I have a fighter kind of a personality. I am opinionated and I’m not afraid to share my point of view. I am this way in pretty much every area of my life. For this very reason, I can not ever be a part of a parenting group or forum. Don’t judge me. It’s just that I have a hard time not responding when I hear generalizations and things that go against the very core of my being. The very core of my being, of course, is that the Bible is my handbook for how I raise my kids. So when people make up their own child-raising rules and tell everyone around them that they tried the Bible-way and it didn’t work, so instead they made their own rules. Oh ok then. Let’s go with your way. That makes perfect sense. See what I mean? You can already hear my sarcasm coming out and it’s just really not gonna help anyone. Hey. At least I know my limitations. I just quietly back out of the groups that I’m invited to join.
We are constantly bombarded with things that appeal to us: 15 ways to stop yelling at your kids, or 5 secrets to raising obedient children. 5 Ways to respond when your kid says I hate you. And on and on they go. Trust me. Just type out “parenting” in pinterest and you will have everything you could ever hope or dream of.
The problem with that, is that I don’t really have a yelling problem (I mean, I have plenty of other problems, that just doesn’t happen to be one of them), The Bible is super clear and specific about how to raise obedient children and my kids have never told me they hated me. So then. Every time I read any kind of article about parenting, I feel like they are assuming that I’m clueless, that my kids are going to be bad, because all kids are, and that I have to be realistic and not think that God has anything to do with some of these issues I face. Obviously I’m not implying that no one has any words of wisdom when it comes to parenting, hence the Mommy Monday posts that I’ve been doing for a year! All I’m saying is this. It’s dangerous to believe everything I hear. And the reason I don’t believe everything I hear is because of the fact that stereo types and statistics lie. Not always. There are truths to some of them, but ultimately, there is one truth. God’s Word is truth. It never lies. So when it tells me how to live, how to train my children, what to do and what not to do? I’m gonna believe it.
Just this week, one of my kids started showing some anger. To be honest, it would have been easier to just roll my eyes, tell him to knock it off and then continue shopping. (which is of course, always where issues arise! Am I right?! It’s always in the grocery store when you can do nothing about it! I talk here about practicing obedience!) Instead, after we got home, I got out my Bible, some legos and gave the boys a little lesson. It was light hearted and fun, but it was oh so for real. I talked about how sin is a weight. It weighs us right down, so we can’t run the race we’re supposed to run. I took two lego guys. One had nothing in his hand, and the other one decided to get annoyed on his way to the race (added something to weigh down his hand) Then he yelled at his brother (added something else to weigh down his hand) and on and on. Now it was race time. Which lego guy had the better advantage? Obviously the one who did not have anything weighing him down! I also talked about how in Hebrews it tells us that sin easily trips us up. So I put out obstacles in front of both “runners”. The one who was already weighed down with sin couldn’t even see the obstacles in front of him so he fell easily again and again. While the one without any weights could dodge the obstacles. God tells us to lay aside those sins. Throw them off. Run the race without the weights. It’s so much easier. This is the kind of training my kids need to hear. Truth.
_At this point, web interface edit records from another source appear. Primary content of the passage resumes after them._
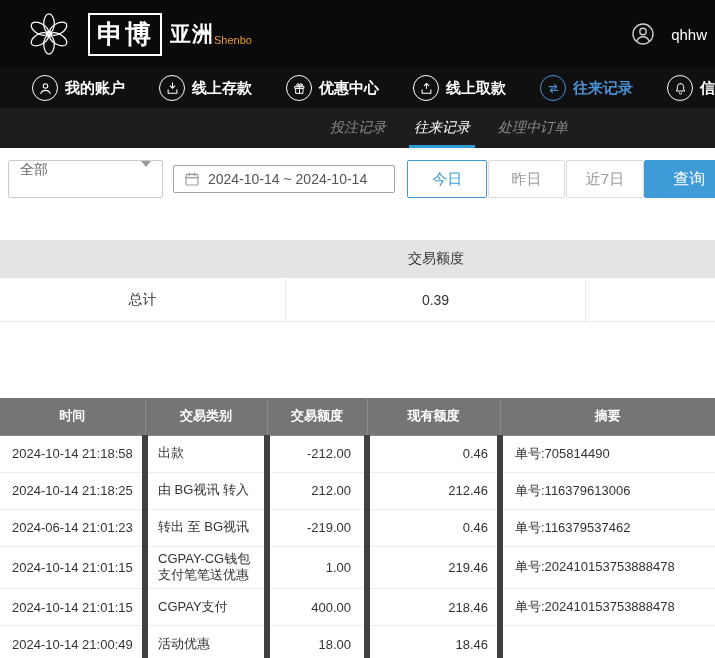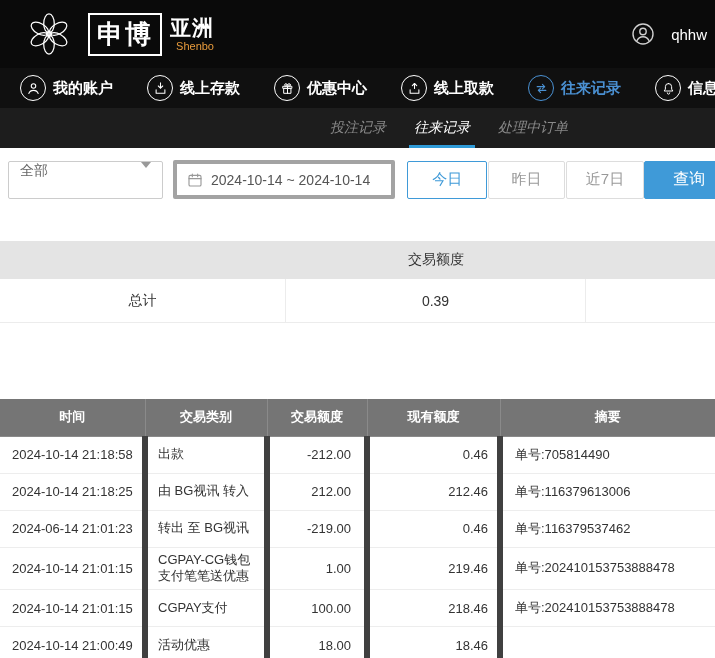--- a/index.html
+++ b/index.html
@@ -12,7 +12,7 @@
   .logo-flower { width:46px; height:46px; flex:0 0 auto; }
   .logo-box { margin-left:16px; border:2px solid #fff; padding:2px 7px; }
   .logo-box span { color:#fff; font-size:26px; font-weight:bold; letter-spacing:2px; }
-  .logo-right { margin-left:8px; display:flex; flex-direction:column; }
+  .logo-right { margin-left:8px; display:flex; flex-direction:row; }
   .logo-region { color:#fff; font-size:21px; font-weight:bold; letter-spacing:1px; line-height:1.1; }
   .logo-sub { color:#e89b3c; font-size:11px; align-self:flex-end; }
   .top-user { margin-left:auto; display:flex; align-items:center; gap:16px; padding-right:2px; }

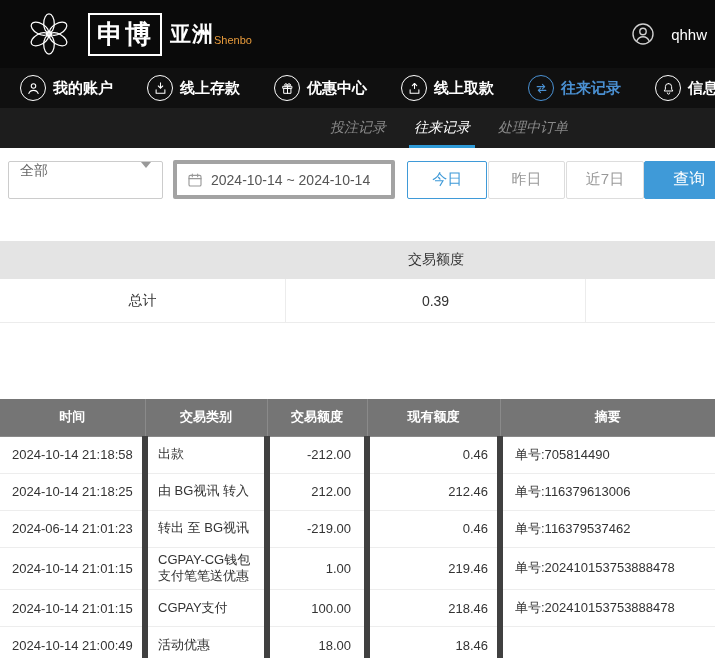--- a/index.html
+++ b/index.html
@@ -19,7 +19,7 @@
   .username { color:#fff; font-size:15px; white-space:nowrap; }
 
   
-  .navbar { height:40px; background:#101010; display:flex; align-items:center; padding-left:20px; gap:34px; overflow:hidden; }
+  .navbar { height:40px; background:#101010; display:flex; align-items:center; padding-left:32px; gap:34px; overflow:hidden; }
   .nav-item { display:flex; align-items:center; gap:7px; color:#fff; cursor:pointer; white-space:nowrap; flex:0 0 auto; }
   .nav-item.active { color:#4a90d2; }
   .nav-ring { width:26px; height:26px; border:1.5px solid currentColor; border-radius:50%;

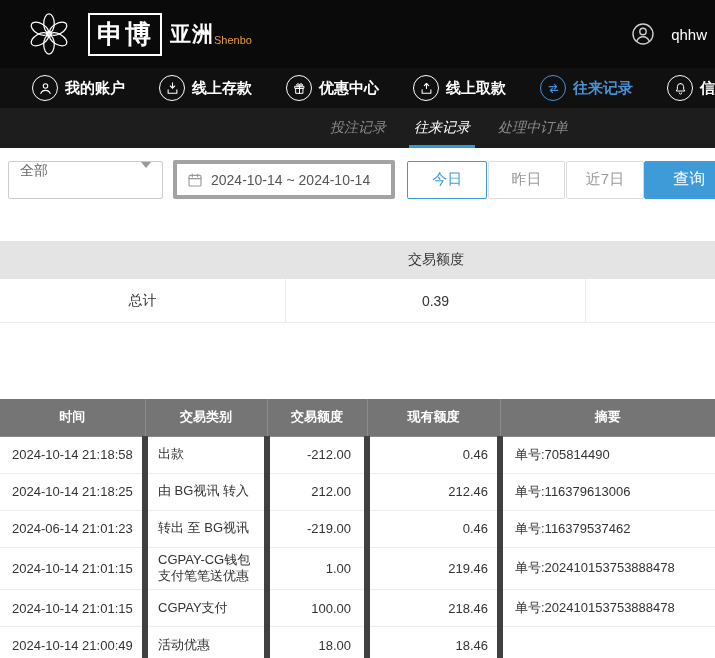--- a/index.html
+++ b/index.html
@@ -37,7 +37,7 @@
   .select { width:156px; height:38px; border:1px solid #ccc; border-radius:2px; display:flex; align-items:flex-start;
     padding:0 11px; color:#666; font-size:14px; cursor:pointer; background:#fff; }
   .select .caret { margin-left:auto; width:0; height:0; border-left:5px solid transparent; border-right:5px solid transparent; border-top:6px solid #999; }
-  .datebox { margin-left:10px; width:224px; height:39px; border:4px solid #a3a3a3; border-radius:2px; display:flex;
+  .datebox { margin-left:10px; width:224px; height:28px; border:1px solid #a3a3a3; border-radius:2px; display:flex;
     align-items:center; gap:8px; padding:0 10px; color:#555; font-size:14px; cursor:pointer; background:#fff; }
   .btn { height:38px; display:flex; align-items:center; justify-content:center; font-size:15px;
     background:#fff; border:1px solid #ddd; border-radius:2px; color:#999; cursor:pointer; white-space:nowrap; }

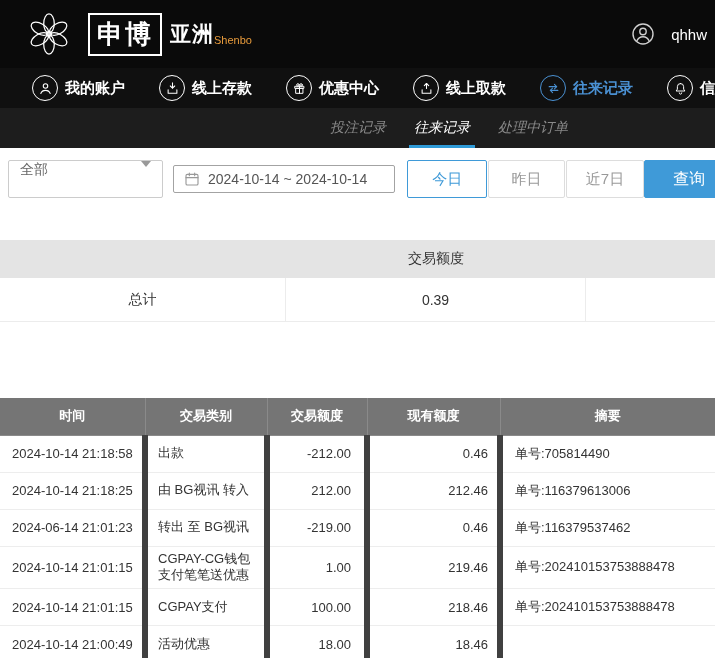--- a/index.html
+++ b/index.html
@@ -258,7 +258,7 @@
         <tr>
           <td>2024-10-14 21:01:15</td>
           <td>CGPAY支付</td>
-          <td>100.00</td>
+          <td>400.00</td>
           <td>218.46</td>
           <td>单号:202410153753888478</td>
         </tr>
Now most of you might have read somewhere along the way, that every kid that age is going through anger and different emotions and you need to just wait it out. No stinking way jose. I also don’t believe that any age is too old to use object lessons. The lessons I gave that day with the legos helped ME. I need to see how easy it is to hold on to sins that I don’t need to hold on to. I need to see how I am making my own race harder because I refuse to let go. I don’t read about this kind of thing when I check it out on pinterest. Because sometimes I think people look too hard. It’s all right here in God’s Word. All of it. Yes, we need to apply ourselves as parents and use the Word to teach and train our kids. But we don’t need a phd. We don’t need a visit to the psychiatrist. We need God’s Word. That gives us what we need.
So I hope that as you read an article here and read an article there that you always take into consideration where the writer is coming from. Is it written based on their experience? Is it written based on the statistics? Or is it written based on Truth? It is so important that we are following truth. Don’t believe everything you hear. Believe Truth.